BEGIN PROVIDED MATERIAL

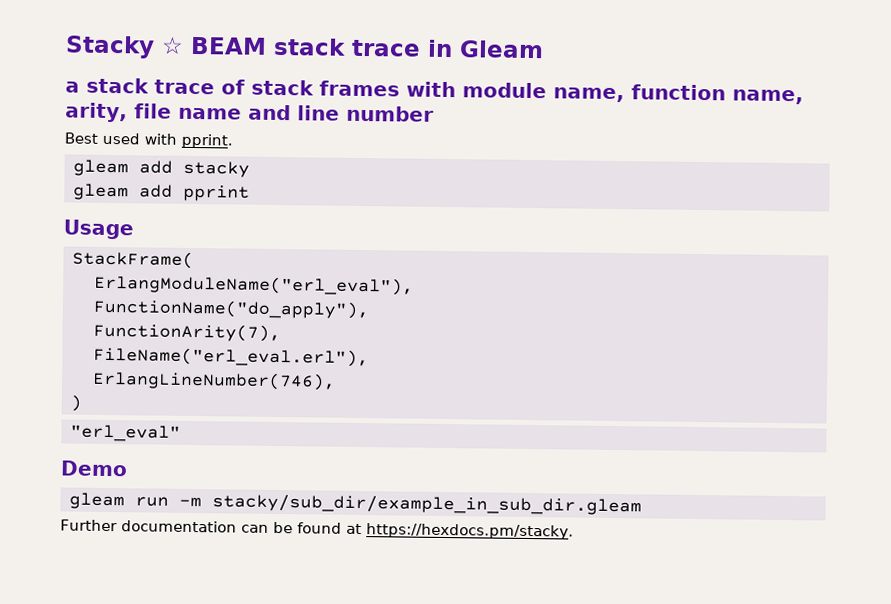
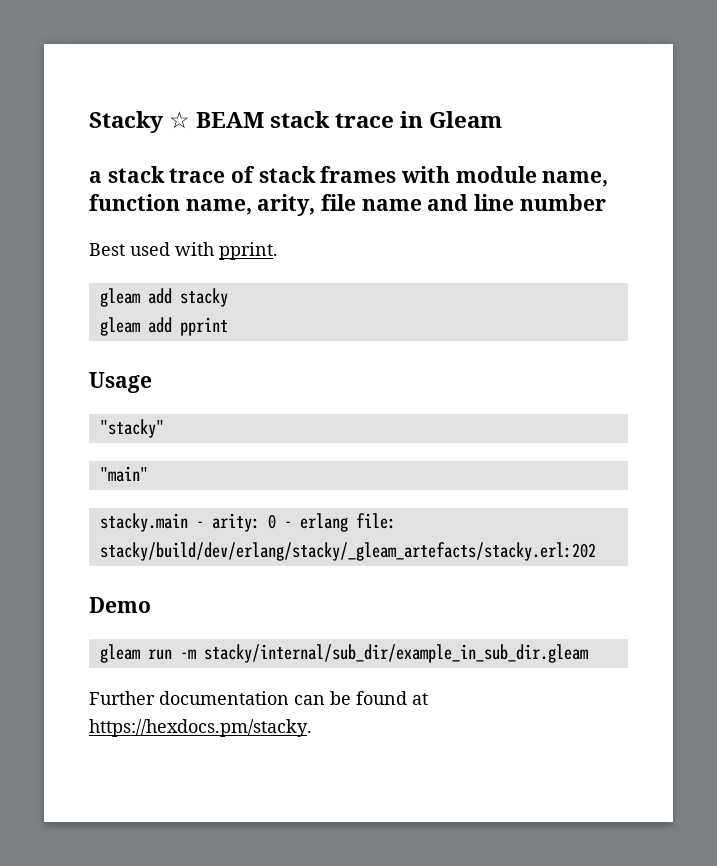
- StackFrame(
- ErlangModuleName("erl_eval"),
- FunctionName("do_apply"),
- FunctionArity(7),
- FileName("erl_eval.erl"),
- ErlangLineNumber(746),
- )
- "erl_eval"
+ "stacky"
+ "main"
+ stacky.main - arity: 0 - erlang file: stacky/build/dev/erlang/stacky/_gleam_artefacts/stacky.erl:202
- gleam run -m stacky/sub_dir/example_in_sub_dir.gleam
+ gleam run -m stacky/internal/sub_dir/example_in_sub_dir.gleam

END PROVIDED MATERIAL

Across the material above, count every line holding "main" and write down only the number.

2